→ **Work instruction**
Set down every entry exactly as it was written.
START Given records
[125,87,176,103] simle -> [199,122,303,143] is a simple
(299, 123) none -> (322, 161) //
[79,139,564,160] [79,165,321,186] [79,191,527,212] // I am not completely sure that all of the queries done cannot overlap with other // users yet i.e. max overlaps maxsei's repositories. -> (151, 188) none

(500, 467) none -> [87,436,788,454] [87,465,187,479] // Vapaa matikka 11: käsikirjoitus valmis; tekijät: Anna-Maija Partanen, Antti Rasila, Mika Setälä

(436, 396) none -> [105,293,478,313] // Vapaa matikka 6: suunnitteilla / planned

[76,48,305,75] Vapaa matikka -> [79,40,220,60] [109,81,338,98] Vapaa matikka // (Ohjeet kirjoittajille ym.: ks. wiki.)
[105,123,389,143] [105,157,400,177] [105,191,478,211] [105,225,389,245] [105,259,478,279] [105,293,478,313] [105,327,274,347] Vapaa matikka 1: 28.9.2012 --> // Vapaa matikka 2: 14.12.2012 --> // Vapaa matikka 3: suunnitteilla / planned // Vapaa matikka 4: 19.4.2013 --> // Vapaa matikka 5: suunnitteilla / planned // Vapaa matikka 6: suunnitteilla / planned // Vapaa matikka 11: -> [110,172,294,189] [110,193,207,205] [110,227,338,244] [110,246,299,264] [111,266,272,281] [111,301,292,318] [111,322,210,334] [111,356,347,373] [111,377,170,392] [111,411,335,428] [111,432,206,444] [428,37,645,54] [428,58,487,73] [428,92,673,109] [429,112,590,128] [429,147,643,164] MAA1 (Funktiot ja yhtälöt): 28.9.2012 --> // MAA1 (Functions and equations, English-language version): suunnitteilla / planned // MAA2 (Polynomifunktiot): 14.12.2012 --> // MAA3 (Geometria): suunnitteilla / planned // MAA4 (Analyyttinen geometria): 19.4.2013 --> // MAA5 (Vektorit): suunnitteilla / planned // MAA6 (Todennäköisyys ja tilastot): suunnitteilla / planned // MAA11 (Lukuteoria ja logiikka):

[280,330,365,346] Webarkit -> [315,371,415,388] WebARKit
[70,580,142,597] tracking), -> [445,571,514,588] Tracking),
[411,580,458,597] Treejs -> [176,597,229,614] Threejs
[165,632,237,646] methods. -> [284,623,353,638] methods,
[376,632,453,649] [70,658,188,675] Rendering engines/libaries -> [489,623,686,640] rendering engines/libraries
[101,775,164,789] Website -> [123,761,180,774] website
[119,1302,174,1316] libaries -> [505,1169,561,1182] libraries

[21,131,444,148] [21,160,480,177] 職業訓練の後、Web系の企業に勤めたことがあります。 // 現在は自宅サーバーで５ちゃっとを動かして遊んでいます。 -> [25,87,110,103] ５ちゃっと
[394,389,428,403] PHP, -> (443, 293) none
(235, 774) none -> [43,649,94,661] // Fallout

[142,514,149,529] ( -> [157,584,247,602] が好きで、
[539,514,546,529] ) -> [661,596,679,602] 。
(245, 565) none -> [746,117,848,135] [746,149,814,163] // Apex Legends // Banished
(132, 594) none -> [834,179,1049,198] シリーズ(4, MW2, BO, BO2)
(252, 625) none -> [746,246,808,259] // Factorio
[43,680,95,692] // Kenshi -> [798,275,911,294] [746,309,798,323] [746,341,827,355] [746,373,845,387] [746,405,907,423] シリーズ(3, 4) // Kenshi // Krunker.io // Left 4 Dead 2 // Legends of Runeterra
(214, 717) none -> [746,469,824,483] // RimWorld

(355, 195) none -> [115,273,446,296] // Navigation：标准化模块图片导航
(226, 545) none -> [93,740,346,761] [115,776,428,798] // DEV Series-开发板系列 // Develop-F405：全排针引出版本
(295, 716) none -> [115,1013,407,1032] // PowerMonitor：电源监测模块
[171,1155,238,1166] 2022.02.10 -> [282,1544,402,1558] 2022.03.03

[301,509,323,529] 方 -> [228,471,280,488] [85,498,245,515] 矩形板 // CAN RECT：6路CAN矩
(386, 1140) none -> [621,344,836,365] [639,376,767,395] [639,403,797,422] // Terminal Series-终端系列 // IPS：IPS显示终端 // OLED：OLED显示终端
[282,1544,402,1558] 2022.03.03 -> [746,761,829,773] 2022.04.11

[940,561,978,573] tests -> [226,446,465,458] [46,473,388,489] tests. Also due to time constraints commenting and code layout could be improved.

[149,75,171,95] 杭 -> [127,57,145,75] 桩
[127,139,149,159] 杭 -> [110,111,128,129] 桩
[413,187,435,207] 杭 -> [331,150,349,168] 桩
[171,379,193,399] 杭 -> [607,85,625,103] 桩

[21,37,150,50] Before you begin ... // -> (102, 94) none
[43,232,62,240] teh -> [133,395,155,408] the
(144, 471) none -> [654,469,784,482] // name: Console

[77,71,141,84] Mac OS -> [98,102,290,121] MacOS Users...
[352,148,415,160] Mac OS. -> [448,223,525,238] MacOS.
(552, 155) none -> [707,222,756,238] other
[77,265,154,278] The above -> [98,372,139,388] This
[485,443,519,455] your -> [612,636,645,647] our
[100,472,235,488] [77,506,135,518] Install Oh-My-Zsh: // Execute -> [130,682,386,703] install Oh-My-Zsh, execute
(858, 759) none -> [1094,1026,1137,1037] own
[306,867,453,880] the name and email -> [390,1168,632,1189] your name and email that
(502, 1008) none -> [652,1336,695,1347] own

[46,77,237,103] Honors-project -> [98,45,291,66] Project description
END Given records
→ **Response**
[125,87,176,103] simle -> [199,122,303,143] is a simple
(299, 123) none -> (322, 161) //
[79,139,564,160] [79,165,321,186] [79,191,527,212] // I am not completely sure that all of the queries done cannot overlap with other // users yet i.e. max overlaps maxsei's repositories. -> (151, 188) none

(500, 467) none -> [87,436,788,454] [87,465,187,479] // Vapaa matikka 11: käsikirjoitus valmis; tekijät: Anna-Maija Partanen, Antti Rasila, Mika Setälä

(436, 396) none -> [105,293,478,313] // Vapaa matikka 6: suunnitteilla / planned

[76,48,305,75] Vapaa matikka -> [79,40,220,60] [109,81,338,98] Vapaa matikka // (Ohjeet kirjoittajille ym.: ks. wiki.)
[105,123,389,143] [105,157,400,177] [105,191,478,211] [105,225,389,245] [105,259,478,279] [105,293,478,313] [105,327,274,347] Vapaa matikka 1: 28.9.2012 --> // Vapaa matikka 2: 14.12.2012 --> // Vapaa matikka 3: suunnitteilla / planned // Vapaa matikka 4: 19.4.2013 --> // Vapaa matikka 5: suunnitteilla / planned // Vapaa matikka 6: suunnitteilla / planned // Vapaa matikka 11: -> [110,172,294,189] [110,193,207,205] [110,227,338,244] [110,246,299,264] [111,266,272,281] [111,301,292,318] [111,322,210,334] [111,356,347,373] [111,377,170,392] [111,411,335,428] [111,432,206,444] [428,37,645,54] [428,58,487,73] [428,92,673,109] [429,112,590,128] [429,147,643,164] MAA1 (Funktiot ja yhtälöt): 28.9.2012 --> // MAA1 (Functions and equations, English-language version): suunnitteilla / planned // MAA2 (Polynomifunktiot): 14.12.2012 --> // MAA3 (Geometria): suunnitteilla / planned // MAA4 (Analyyttinen geometria): 19.4.2013 --> // MAA5 (Vektorit): suunnitteilla / planned // MAA6 (Todennäköisyys ja tilastot): suunnitteilla / planned // MAA11 (Lukuteoria ja logiikka):

[280,330,365,346] Webarkit -> [315,371,415,388] WebARKit
[70,580,142,597] tracking), -> [445,571,514,588] Tracking),
[411,580,458,597] Treejs -> [176,597,229,614] Threejs
[165,632,237,646] methods. -> [284,623,353,638] methods,
[376,632,453,649] [70,658,188,675] Rendering engines/libaries -> [489,623,686,640] rendering engines/libraries
[101,775,164,789] Website -> [123,761,180,774] website
[119,1302,174,1316] libaries -> [505,1169,561,1182] libraries

[21,131,444,148] [21,160,480,177] 職業訓練の後、Web系の企業に勤めたことがあります。 // 現在は自宅サーバーで５ちゃっとを動かして遊んでいます。 -> [25,87,110,103] ５ちゃっと
[394,389,428,403] PHP, -> (443, 293) none
(235, 774) none -> [43,649,94,661] // Fallout

[142,514,149,529] ( -> [157,584,247,602] が好きで、
[539,514,546,529] ) -> [661,596,679,602] 。
(245, 565) none -> [746,117,848,135] [746,149,814,163] // Apex Legends // Banished
(132, 594) none -> [834,179,1049,198] シリーズ(4, MW2, BO, BO2)
(252, 625) none -> [746,246,808,259] // Factorio
[43,680,95,692] // Kenshi -> [798,275,911,294] [746,309,798,323] [746,341,827,355] [746,373,845,387] [746,405,907,423] シリーズ(3, 4) // Kenshi // Krunker.io // Left 4 Dead 2 // Legends of Runeterra
(214, 717) none -> [746,469,824,483] // RimWorld

(355, 195) none -> [115,273,446,296] // Navigation：标准化模块图片导航
(226, 545) none -> [93,740,346,761] [115,776,428,798] // DEV Series-开发板系列 // Develop-F405：全排针引出版本
(295, 716) none -> [115,1013,407,1032] // PowerMonitor：电源监测模块
[171,1155,238,1166] 2022.02.10 -> [282,1544,402,1558] 2022.03.03

[301,509,323,529] 方 -> [228,471,280,488] [85,498,245,515] 矩形板 // CAN RECT：6路CAN矩
(386, 1140) none -> [621,344,836,365] [639,376,767,395] [639,403,797,422] // Terminal Series-终端系列 // IPS：IPS显示终端 // OLED：OLED显示终端
[282,1544,402,1558] 2022.03.03 -> [746,761,829,773] 2022.04.11

[940,561,978,573] tests -> [226,446,465,458] [46,473,388,489] tests. Also due to time constraints commenting and code layout could be improved.

[149,75,171,95] 杭 -> [127,57,145,75] 桩
[127,139,149,159] 杭 -> [110,111,128,129] 桩
[413,187,435,207] 杭 -> [331,150,349,168] 桩
[171,379,193,399] 杭 -> [607,85,625,103] 桩

[21,37,150,50] Before you begin ... // -> (102, 94) none
[43,232,62,240] teh -> [133,395,155,408] the
(144, 471) none -> [654,469,784,482] // name: Console

[77,71,141,84] Mac OS -> [98,102,290,121] MacOS Users...
[352,148,415,160] Mac OS. -> [448,223,525,238] MacOS.
(552, 155) none -> [707,222,756,238] other
[77,265,154,278] The above -> [98,372,139,388] This
[485,443,519,455] your -> [612,636,645,647] our
[100,472,235,488] [77,506,135,518] Install Oh-My-Zsh: // Execute -> [130,682,386,703] install Oh-My-Zsh, execute
(858, 759) none -> [1094,1026,1137,1037] own
[306,867,453,880] the name and email -> [390,1168,632,1189] your name and email that
(502, 1008) none -> [652,1336,695,1347] own

[46,77,237,103] Honors-project -> [98,45,291,66] Project description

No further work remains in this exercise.